2C:39-4.1a) model jury charge
[Defendant] is charged with possessing a
firearm while in the course of committing, attempting to commit, or conspiring
to commit a violation of certain laws.[1] This charge is based on a statute which
reads:
Any person who has in his possession any firearm while in
the course of committing, attempting to commit, or conspiring to commit a
violation of [certain drug crimes] is guilty of a crime ...
For you to find [defendant] guilty of
this charge, the State must prove beyond a reasonable doubt the following
elements:[2]
1. That
there was a firearm.
2. That
[defendant] possessed the firearm.
3. That, at the time alleged in the
indictment, [defendant] was in the course of committing, attempting to commit,
or conspiring to commit, [the specific drug offense charged].
The first element that the State must
prove beyond a reasonable doubt is that there was a firearm. A firearm means any handgun, rifle, shotgun,
machine gun, automatic or semi-automatic rifle, or any gun, device or
instrument in the nature of a weapon from which may be fired or ejected any
solid projectable ball, slug, pellet, missile or bullet, or any gas vapor or
other noxious thing, by means of a cartridge or shell or by the action of an
explosive or the igniting of flammable or explosive substances.
The second
element that the State must prove beyond a reasonable doubt is that [defendant]
possessed the firearm. The word possess
as used in criminal statutes signifies a knowing, intentional control of a
designated thing, accompanied by a knowledge of its character. Therefore, [defendant] must have known or have
been aware that he/she possessed the firearm, and he/she must have known that what he/she possessed was a firearm. The possession cannot merely be a passing
control, fleeting or uncertain in its nature.
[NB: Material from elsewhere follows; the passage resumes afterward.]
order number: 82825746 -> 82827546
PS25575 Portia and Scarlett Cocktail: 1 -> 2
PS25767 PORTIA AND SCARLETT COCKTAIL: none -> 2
So, to possess within the meaning of the law, [defendant] must have
knowingly procured or received the firearm or must have been aware of his/her control of it for a sufficient
period of time to have been able to relinquish control if he/she chose to do so. A person acts knowingly with respect to the
nature of his/her conduct or the attendant
circumstances if he/she is aware that his/her conduct is of that nature, or that
such circumstances exist, or he/she is aware of the high probability of
their existence. A person acts knowingly
as to a result of his conduct if he/she is aware that it is practically
certain that his/her conduct will cause such a
result. Knowing, with knowledge, or
equivalent terms have the same meaning.
Possession means a conscious, knowing
possession. Someone may possess an
object even though it was not physically on his/her person at the time if he/she had in fact at some time prior to his/her arrest control over it.
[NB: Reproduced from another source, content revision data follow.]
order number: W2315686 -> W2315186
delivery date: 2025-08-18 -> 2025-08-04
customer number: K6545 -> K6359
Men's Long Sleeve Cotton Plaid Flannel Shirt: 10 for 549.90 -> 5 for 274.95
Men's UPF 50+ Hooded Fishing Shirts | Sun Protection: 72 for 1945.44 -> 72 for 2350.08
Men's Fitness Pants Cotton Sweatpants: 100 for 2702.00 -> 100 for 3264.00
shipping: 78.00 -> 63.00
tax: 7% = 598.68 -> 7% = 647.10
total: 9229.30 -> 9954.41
Possession may be either actual or
constructive. A person is in actual
possession of an item if he/she knows what it is [that is, he/she has knowledge of its character] and
knowingly has it on his/her person at a given time. Alternatively, possession may be
constructive, instead of actual.
Constructive possession is possession in which the person does not
physically have the property, but although the property is not physically on his/her person, he/she is aware of the presence of the
property and is able to and has the intention to exercise control over it. So, a person who, although not in actual
possession, has knowledge of its character, and knowingly has both the power
and the intention at a given time to exercise control over a thing, either
directly or through another person or persons, is then in constructive
possession of it.
Similarly, possession can be either
sole or joint. If one person alone has
actual or constructive possession of a thing, possession is sole. If two or more persons share actual or
constructive possession over a thing, they possess the thing jointly if they
knowingly share control over it.
[If possession is in a motor vehicle:
charge Model Jury Charge on Possession of Weapon, etc., in Motor Vehicle, per N.J.S.A.
2C:39-2].
“Knowingly” refers to a condition of
the mind. It cannot be seen. Often, it can be determined only by
inferences drawn from a defendant’s conduct, words or acts as presented in the
evidence you have heard and seen. So, it
is not necessary that the State produce a witness or witnesses to testify that
an accused said, for example, that he acted purposely when he/she engaged in the conduct with which he/she is charged. You may find that proof of “knowingly” has
been furnished beyond a reasonable doubt by inferences which you may draw from
the nature of the acts and the circumstances surrounding the conduct under
investigation as you have heard from the evidence.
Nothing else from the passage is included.